Set up Log Observer Connect for Splunk Cloud Platform 🔗
Set up Log Observer Connect by integrating Log Observer with Splunk Cloud Platform. If you are in a Splunk Enterprise environment and want to set up Log Observer Connect, see Set up Log Observer Connect for Splunk Enterprise.
When you set up Log Observer Connect, your logs data remains strictly in your Splunk Cloud Platform instance and is accessible only to Log Observer Connect. Log Observer Connect does not store or index your logs data. There is no additional charge for Log Observer Connect.
Region and version availability 🔗
Splunk Log Observer Connect is available in the AWS regions us0, us1, eu0, jp0, and au0. Log Observer Connect is not supported in GovCloud regions. Splunk Log Observer Connect is compatible with Splunk Cloud Platform versions 8.2 and higher. Log Observer Connect is not available for Splunk Cloud Platform trials.
You can collect data using both the Splunk Distribution of OpenTelemetry Collector and the universal forwarder without submitting any duplicate telemetry data. See Splunk Universal Forwarder to learn how.
Ensure that token authentication is enabled in your Splunk Cloud Platform instance. See Securing Splunk Cloud Platform: Enable or disable token authentication token to learn how.
Set up Log Observer Connect 🔗
To set up Log Observer Connect for Splunk Cloud Platform without help from the Support team, follow these steps:
In Observability Cloud, go to Settings > Log Observer Connect and select Add new connection. If you don’t see Log Observer Connect in Settings, you are not an administrator in Observability Cloud. Contact your organization’s Observability Cloud administrator to perform this integration.
Select Splunk Cloud Platform.
Follow the instructions in the guided setup for the integration to do the following in Splunk Cloud Platform:
Configure a service account in Splunk Cloud Platform. The service account is a user role that can access the specific Splunk Cloud Platform indexes that you want your users to search in Log Observer Connect.
Configure users in the Splunk Cloud Platform.
Attach the role and the user you created in the integration guided setup.
Secure a connection to your Splunk Cloud Platform instance in Observability Cloud. To get help from Splunk Support, Submit a support ticket. To do it yourself, select Download this script in the guided setup section, Secure connection to the Splunk platform, and follow the instructions on screen. When you run the script, the Admin Config Service API does the following:
Adds Observability Cloud IPs and your local machine’s IP to your Splunk Cloud Platform allow list to allow Log Observer Connect services and your machine to connect to your Splunk Cloud Platform instance through the management port
Fetches a certificate chain
Removes your local machine’s IP from the allow list
Copy only the first certificate in the chain and paste it on the next page of the guided setup to securely connect Log Observer Connect and your Splunk Cloud Platform instance.
Make sure to give each connection a unique name on the final page of the Log Observer Connect guided setup.
Manage concurrent search limits using your current strategy in Splunk Cloud Platform. All searches initiated by Log Observer Connect users go through the service account you create in Splunk Cloud Platform. For each active Log Observer Connect user, four back-end searches occur when a user performs a search in Log Observer Connect. For example, if there are three users accessing Log Observer Connect at the same time, the service account for Log Observer Connect initiates approximately 12 searches in Splunk Cloud Platform.
Submit a support ticket 🔗
If you were not able to run the script in step 3d in the preceeding section, you may submit a support ticket to do this on your behalf. Submit a ticket to Splunk Support to configure your Splunk Cloud Platform instance’s IP allow list.

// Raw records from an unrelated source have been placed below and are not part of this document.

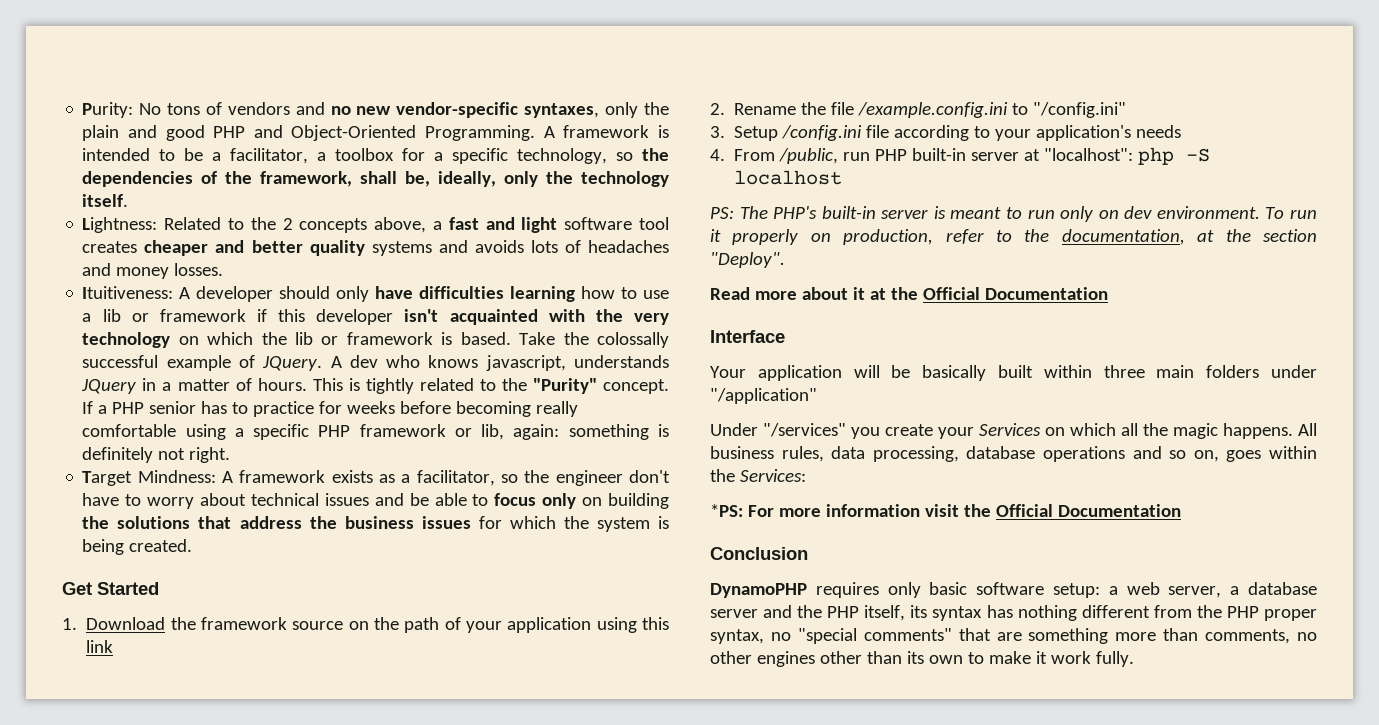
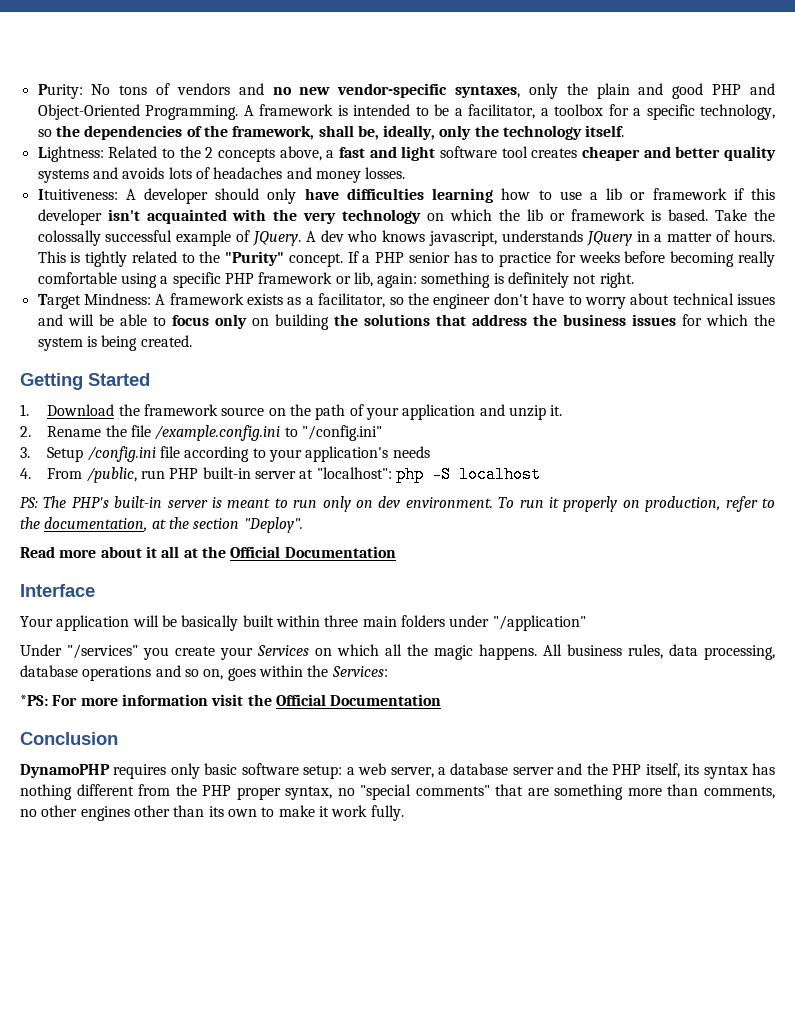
(404, 499) none -> [67,314,94,326] will
[62,582,92,595] Get -> [20,373,83,390] Getting
[596,617,669,633] [86,640,114,653] using this link -> [479,404,563,420] and unzip it.
(865, 293) none -> [161,546,180,558] all

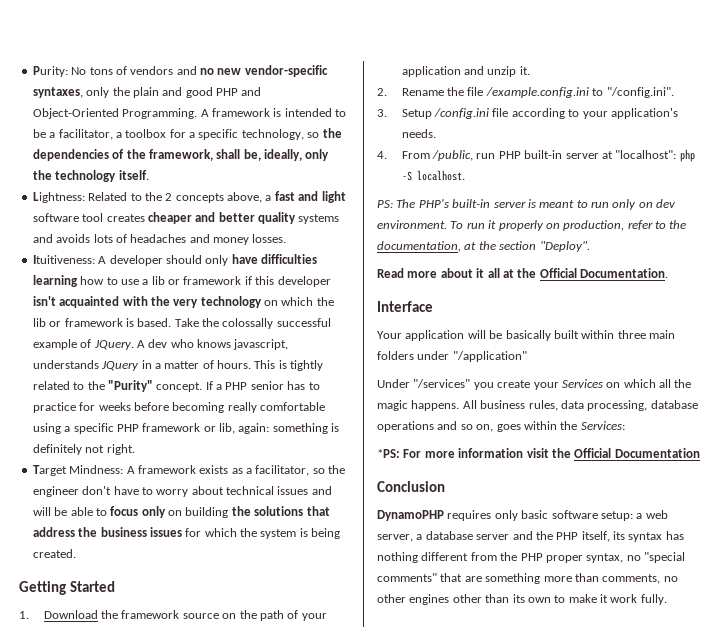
[302,425,383,441] "/config.ini" -> [606,87,674,98] "/config.ini".
[392,446,430,458] needs -> [401,129,436,138] needs.
[458,466,541,483] localhost -> [416,170,465,181] localhost.
[284,546,396,558] Documentation -> [580,268,668,278] Documentation.

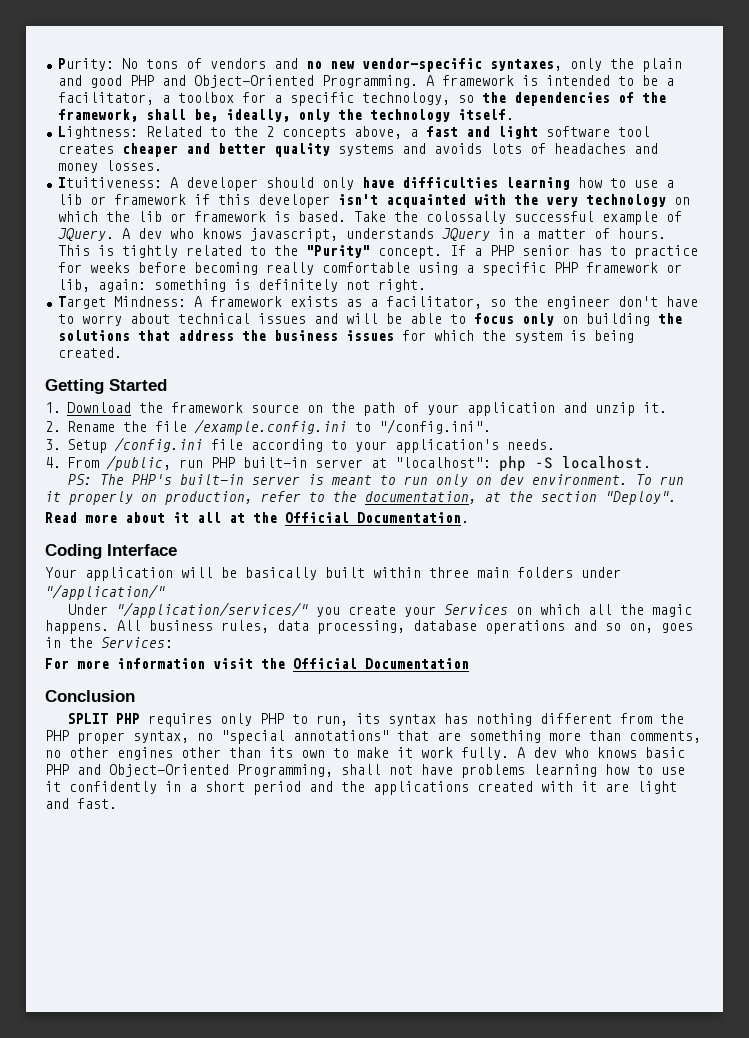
(668, 273) none -> [45,544,102,559] Coding
[452,351,527,362] "/application" -> [45,584,165,600] "/application/"
[413,379,471,388] "/services" -> [116,602,309,618] "/application/services/"
[523,421,557,430] within -> [45,637,61,648] in
[377,449,400,458] *PS: -> (173, 642) none
[377,510,668,521] [377,531,610,542] DynamoPHP requires only basic software setup: a web server, a database server and the PHP itself, -> [68,713,349,727] SPLIT PHP requires only PHP to run,
[377,573,437,582] comments" -> [293,730,389,741] annotations"
(667, 599) none -> [517,747,685,758] [45,764,685,778] [45,781,677,795] [45,798,117,809] A dev who knows basic PHP and Object-Oriented Programming, shall not have problems learning how to use it confidently in a short period and the applications created with it are light and fast.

Configuring your allow list properly opens your Splunk Cloud Platform instance management port to Log Observer Connect, which can then search your Splunk Cloud Platform instance log data. After Splunk Support prepares your Splunk Cloud Platform instance, you can securely create a connection to Log Observer Connect.
To submit a support ticket, follow these steps:
Find the following:
Your Observability Cloud organization name and region. To see this information in Observability Cloud, go to Settings, then select your profile name.
Your Splunk Cloud Platform instance name, the URL prefix of your Splunk Cloud Platform deployment, which is formatted as such: [Your_instance_name].splunkcloud.com.
Log in to your Splunk Cloud Platform instance and select Support.
Select Support Portal from the drop-down list to submit a case ticket.
In the description of your ticket, paste the following and enter the relevant values for your organization:
OrgID: <enter-orgid> Realm: <enter-realm> Instance Name: <instance-name> Request: Please securely open our Splunk Cloud Platform instance management port (8089) and add the IP addresses of the above realm to our allow list. Also, please provide us with the SSL certificate chain in this ticket so that we can enable Log Observer Connect.
When you receive the SSL certificate from Splunk Support in your support ticket, do the following:
Paste the first certificate stanza in the final section of the Log Observer Connect guided setup, Set up Observability Cloud.
Click Save and Activate.
See Troubleshoot Log Observer Connect setup to learn how to solve common issues with Log Observer Connect.